* Given data *
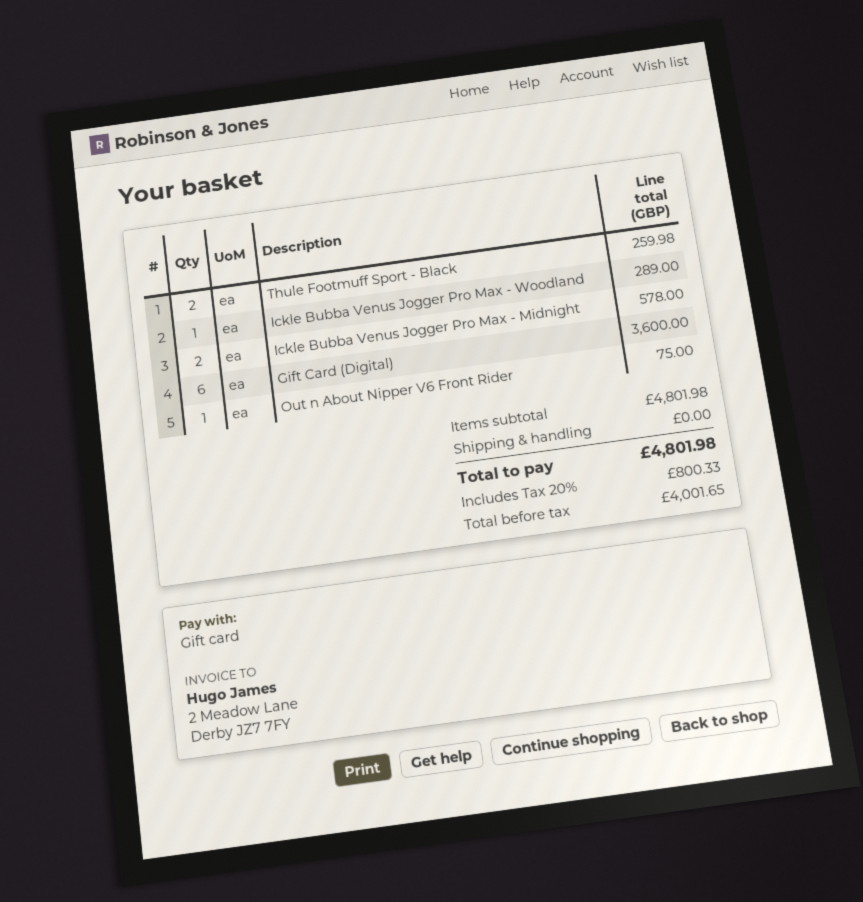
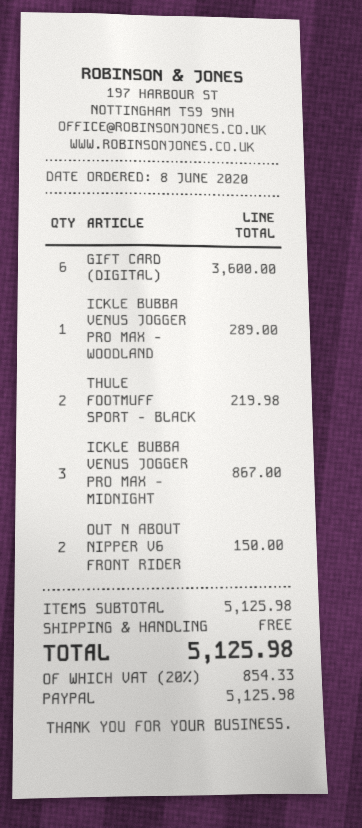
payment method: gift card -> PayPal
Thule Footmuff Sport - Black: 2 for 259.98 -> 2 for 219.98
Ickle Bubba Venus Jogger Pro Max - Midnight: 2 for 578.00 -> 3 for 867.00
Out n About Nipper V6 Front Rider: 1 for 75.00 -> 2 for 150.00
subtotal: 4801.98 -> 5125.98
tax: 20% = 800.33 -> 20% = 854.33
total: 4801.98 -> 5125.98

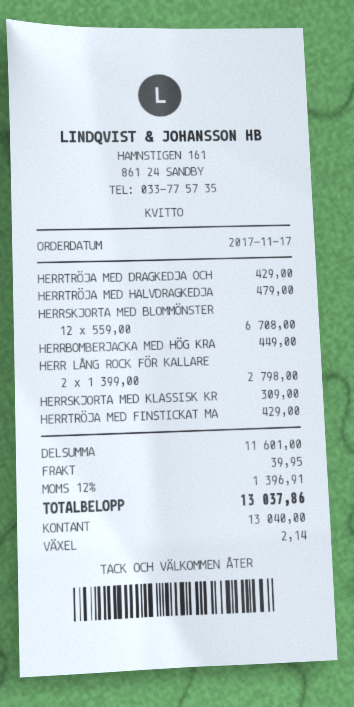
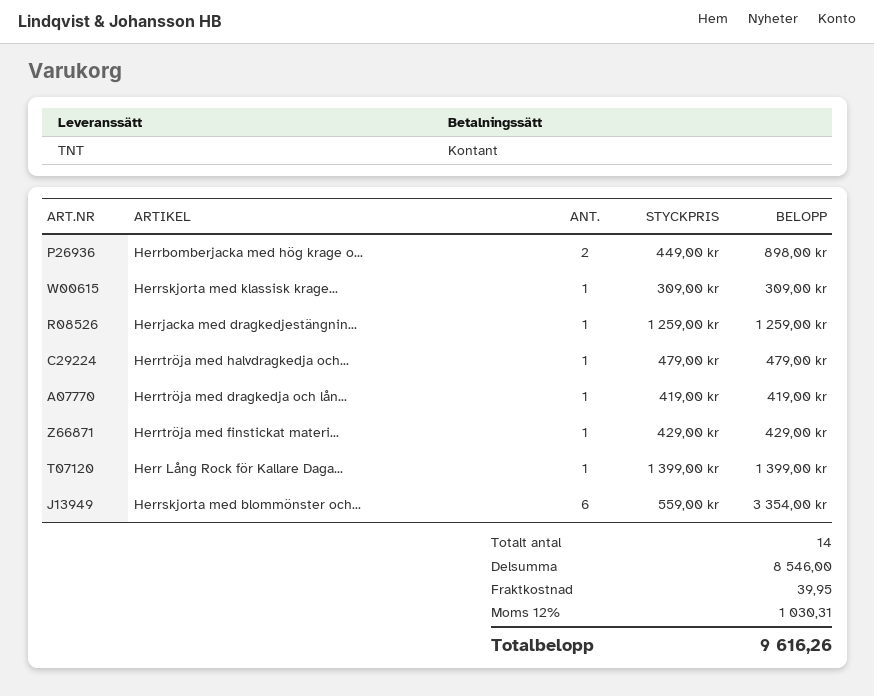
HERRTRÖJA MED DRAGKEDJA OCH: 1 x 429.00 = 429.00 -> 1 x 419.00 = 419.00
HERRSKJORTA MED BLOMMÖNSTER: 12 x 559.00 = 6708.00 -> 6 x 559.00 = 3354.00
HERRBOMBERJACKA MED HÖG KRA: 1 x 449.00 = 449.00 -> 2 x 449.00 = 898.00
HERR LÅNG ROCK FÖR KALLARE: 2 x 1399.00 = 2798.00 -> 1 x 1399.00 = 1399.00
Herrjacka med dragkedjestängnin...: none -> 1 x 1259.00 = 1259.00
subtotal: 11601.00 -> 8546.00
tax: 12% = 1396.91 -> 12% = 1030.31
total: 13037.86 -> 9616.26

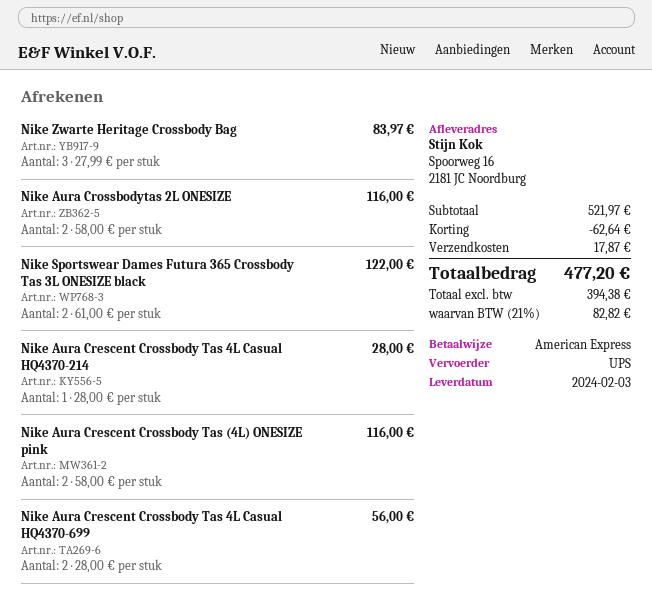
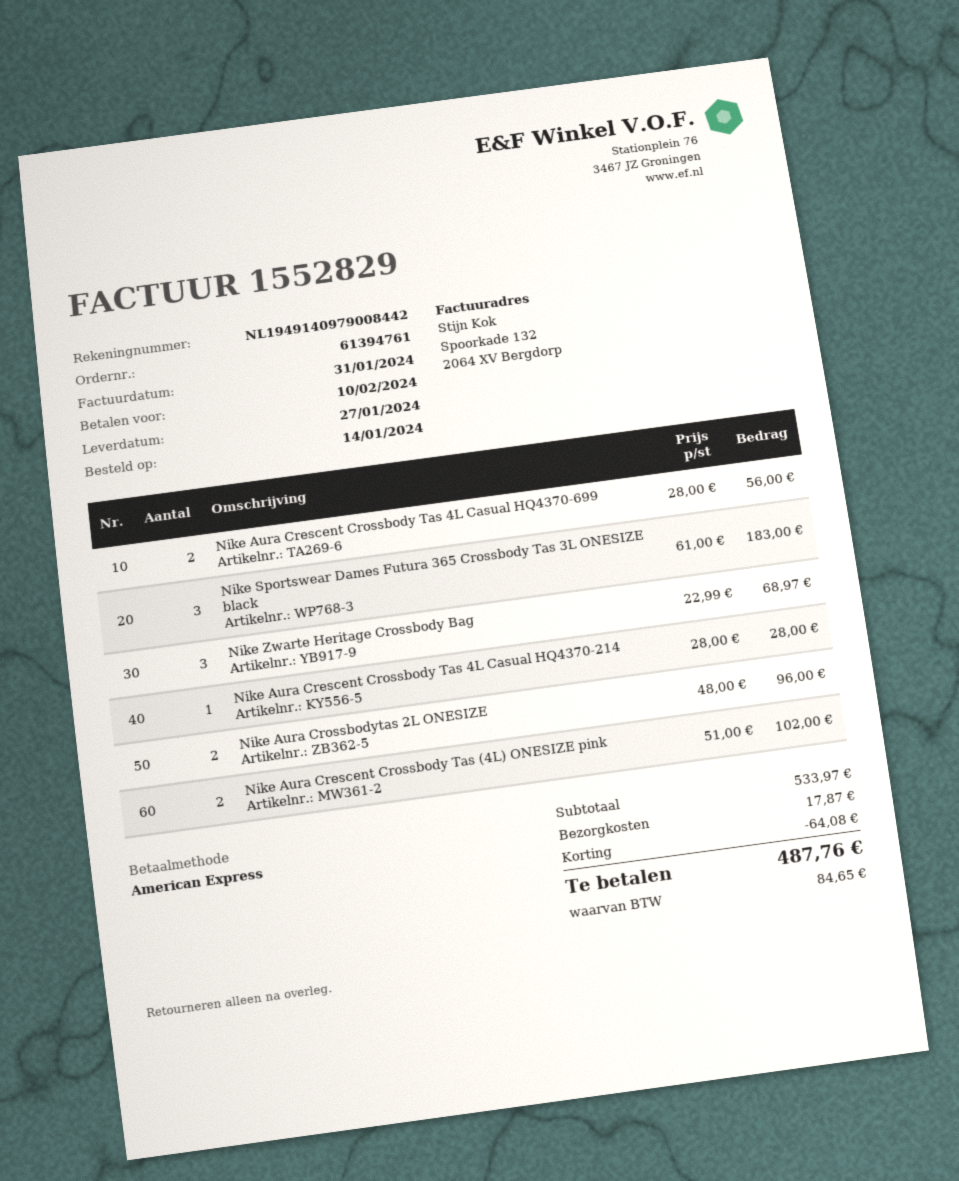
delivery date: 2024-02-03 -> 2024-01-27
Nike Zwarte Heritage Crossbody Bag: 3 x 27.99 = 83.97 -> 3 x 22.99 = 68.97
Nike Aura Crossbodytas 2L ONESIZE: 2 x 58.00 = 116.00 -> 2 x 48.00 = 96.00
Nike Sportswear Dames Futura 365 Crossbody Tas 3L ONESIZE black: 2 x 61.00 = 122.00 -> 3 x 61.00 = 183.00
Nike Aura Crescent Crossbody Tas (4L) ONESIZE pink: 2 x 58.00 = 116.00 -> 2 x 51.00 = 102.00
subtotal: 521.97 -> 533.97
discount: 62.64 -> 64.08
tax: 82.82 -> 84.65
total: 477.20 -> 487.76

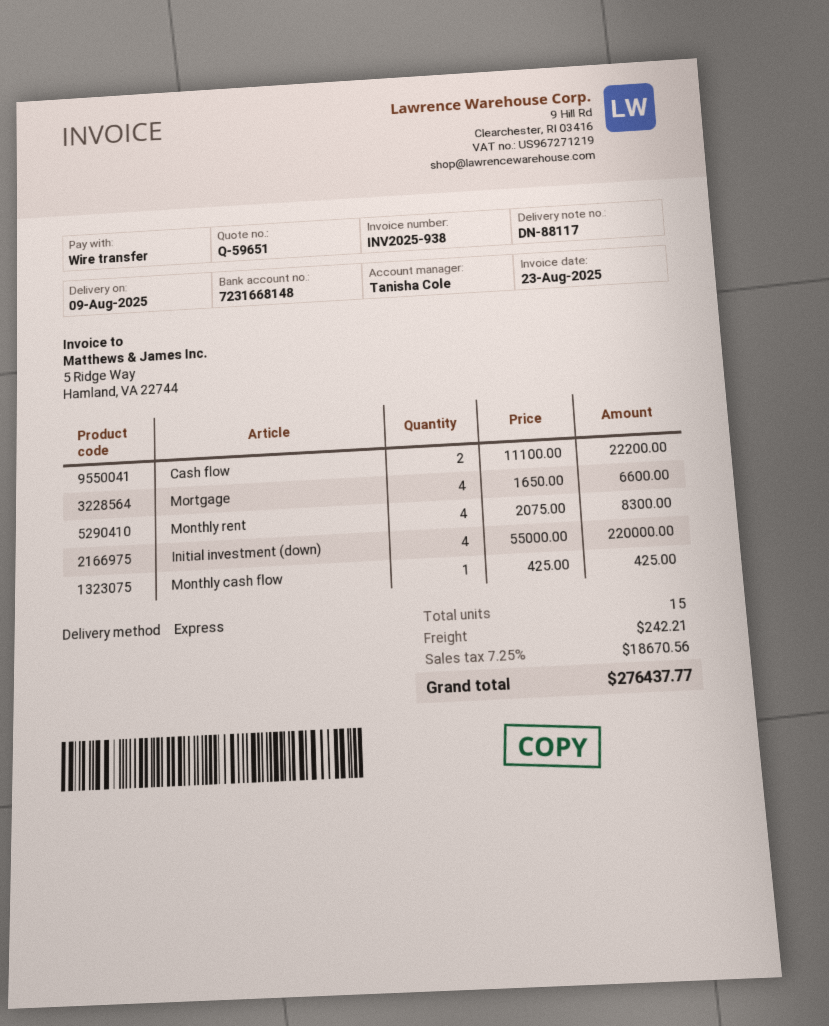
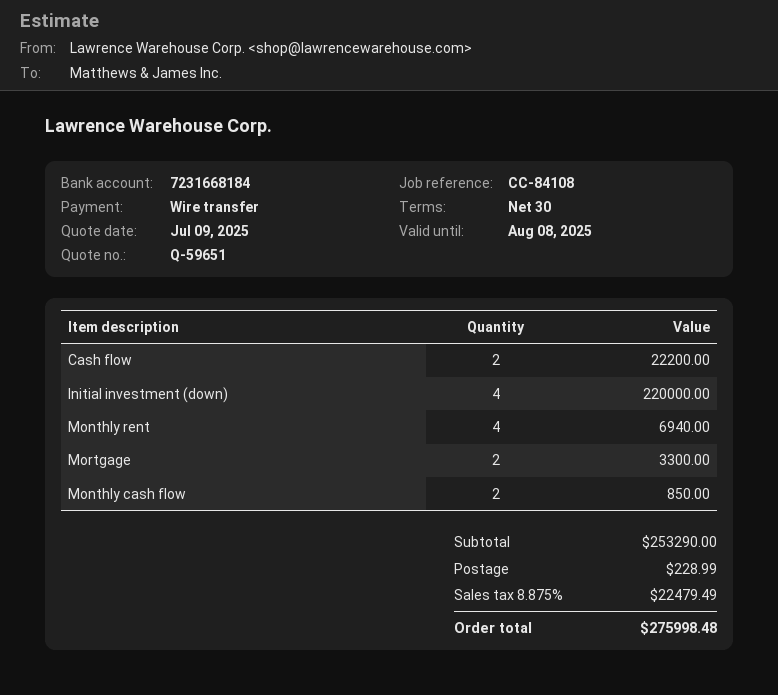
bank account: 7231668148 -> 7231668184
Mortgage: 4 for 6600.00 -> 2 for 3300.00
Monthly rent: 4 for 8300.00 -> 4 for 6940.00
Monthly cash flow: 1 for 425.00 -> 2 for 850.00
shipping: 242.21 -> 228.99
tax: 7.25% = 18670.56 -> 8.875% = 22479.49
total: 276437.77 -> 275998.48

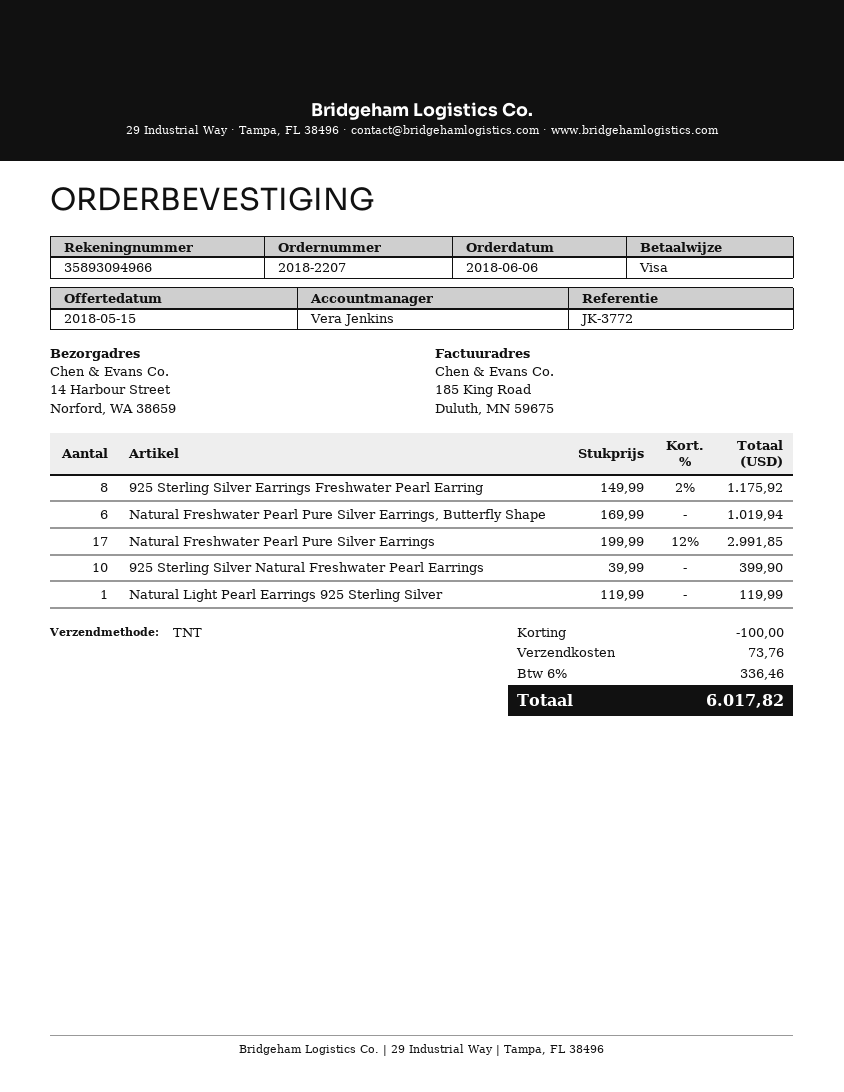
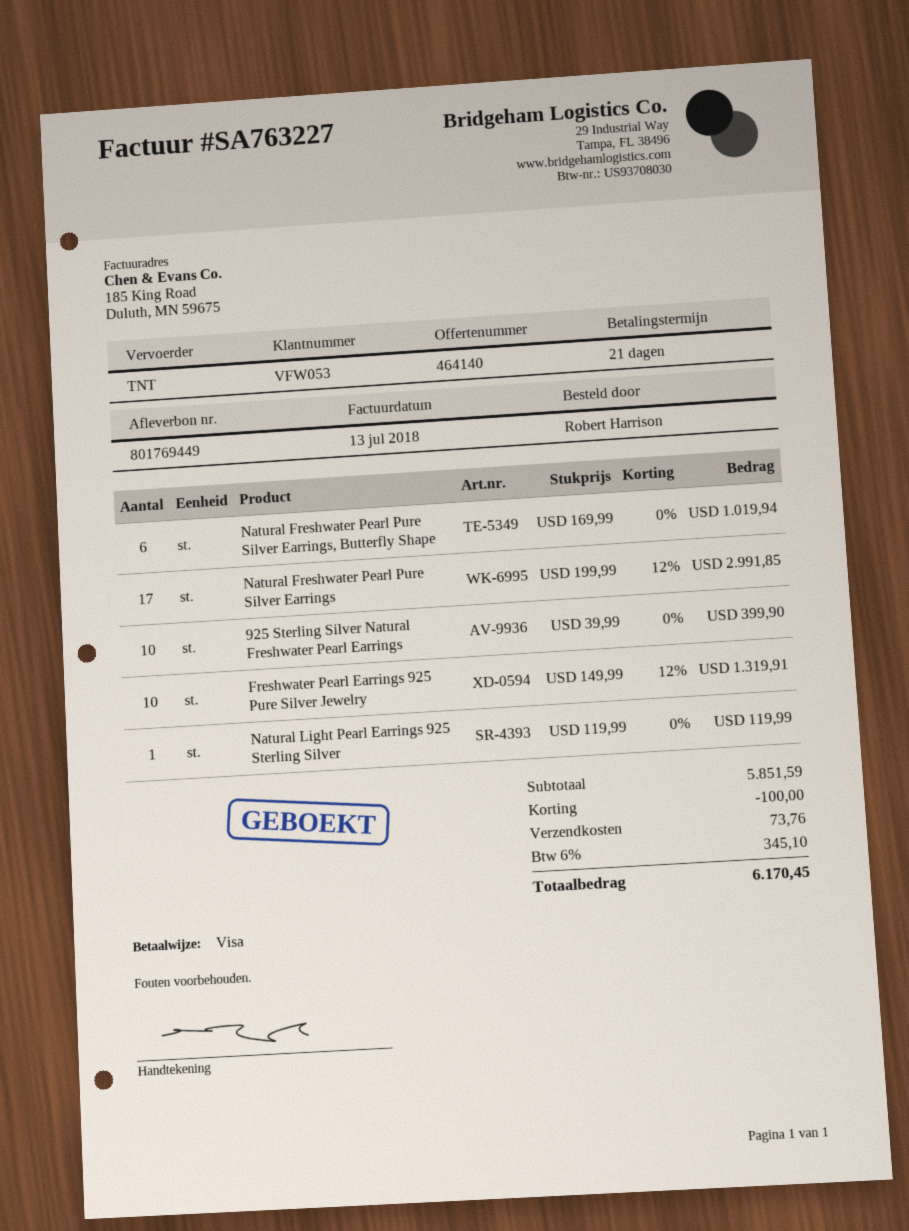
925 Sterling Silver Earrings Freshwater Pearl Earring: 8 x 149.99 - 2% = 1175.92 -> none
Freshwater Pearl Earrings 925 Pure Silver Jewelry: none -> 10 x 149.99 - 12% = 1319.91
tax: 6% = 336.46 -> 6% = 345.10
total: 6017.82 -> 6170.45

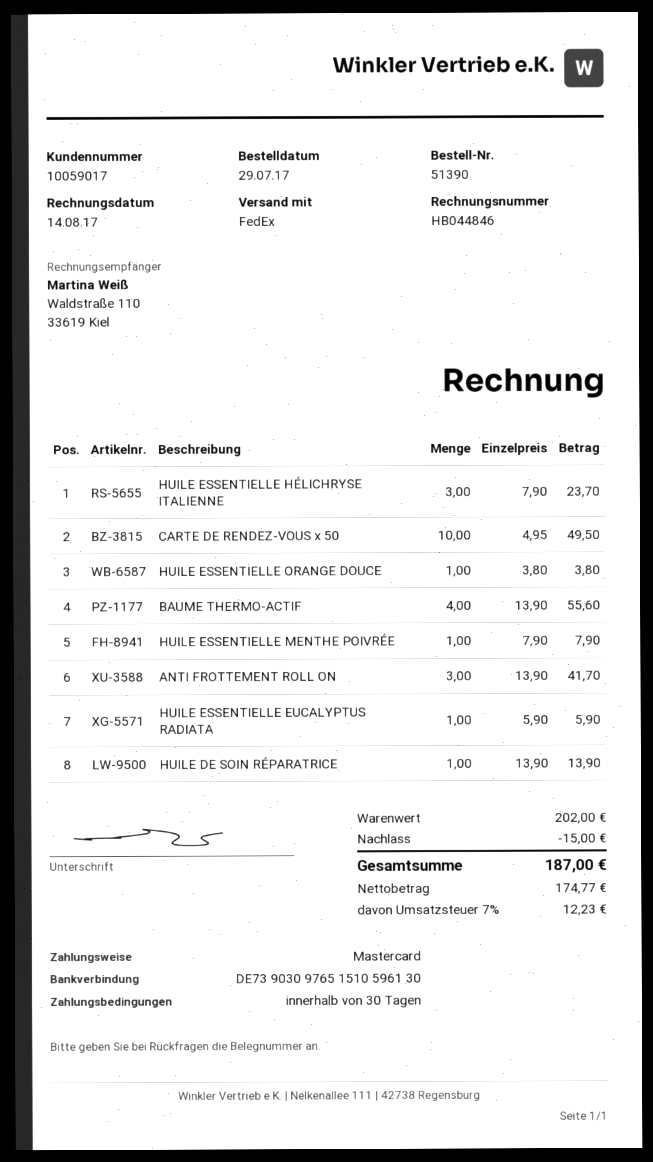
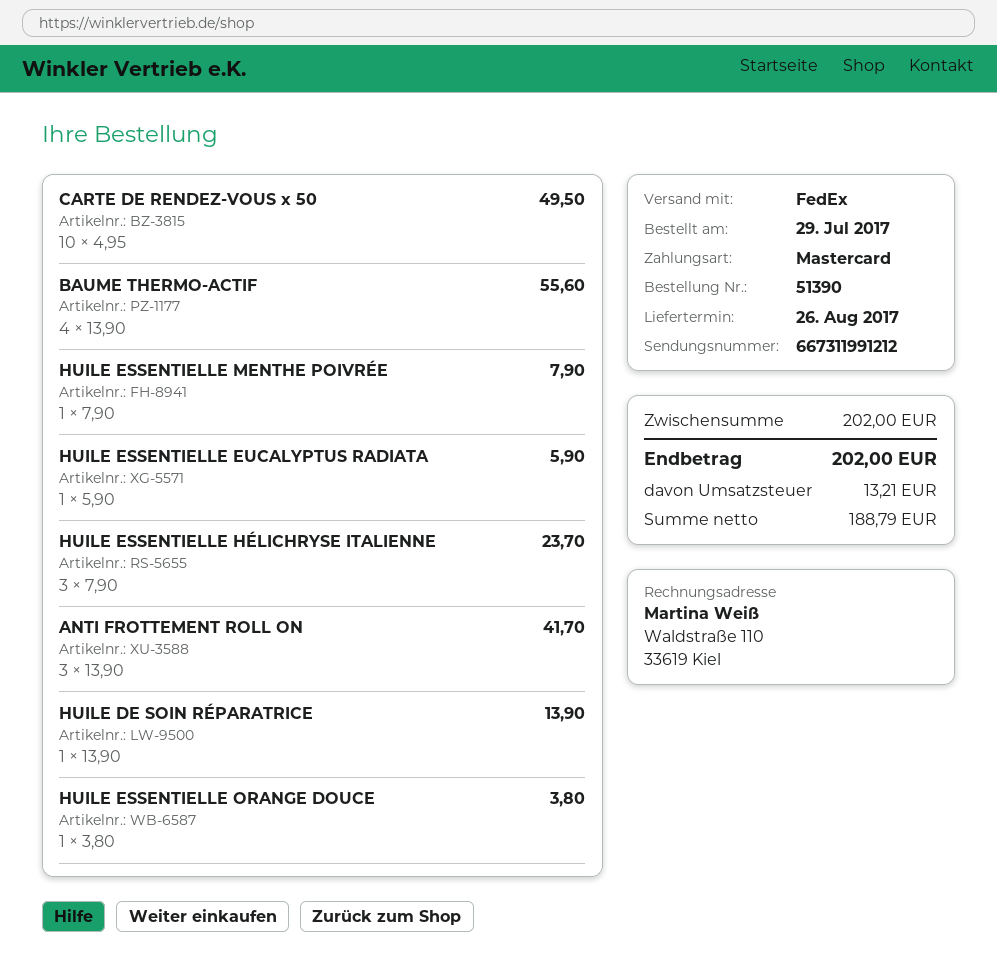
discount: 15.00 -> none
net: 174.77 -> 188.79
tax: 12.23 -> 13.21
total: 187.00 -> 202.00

* What is required *
Please transcribe exactly the part of the records that opens with the line containing "tax: 20% = 800.33 -> 20% = 854.33" and closes with the line containing "HERRSKJORTA MED BLOMMÖNSTER: 12", both ends included, and leave out the pictures.

* Response for this exercise *
tax: 20% = 800.33 -> 20% = 854.33
total: 4801.98 -> 5125.98

HERRTRÖJA MED DRAGKEDJA OCH: 1 x 429.00 = 429.00 -> 1 x 419.00 = 419.00
HERRSKJORTA MED BLOMMÖNSTER: 12 x 559.00 = 6708.00 -> 6 x 559.00 = 3354.00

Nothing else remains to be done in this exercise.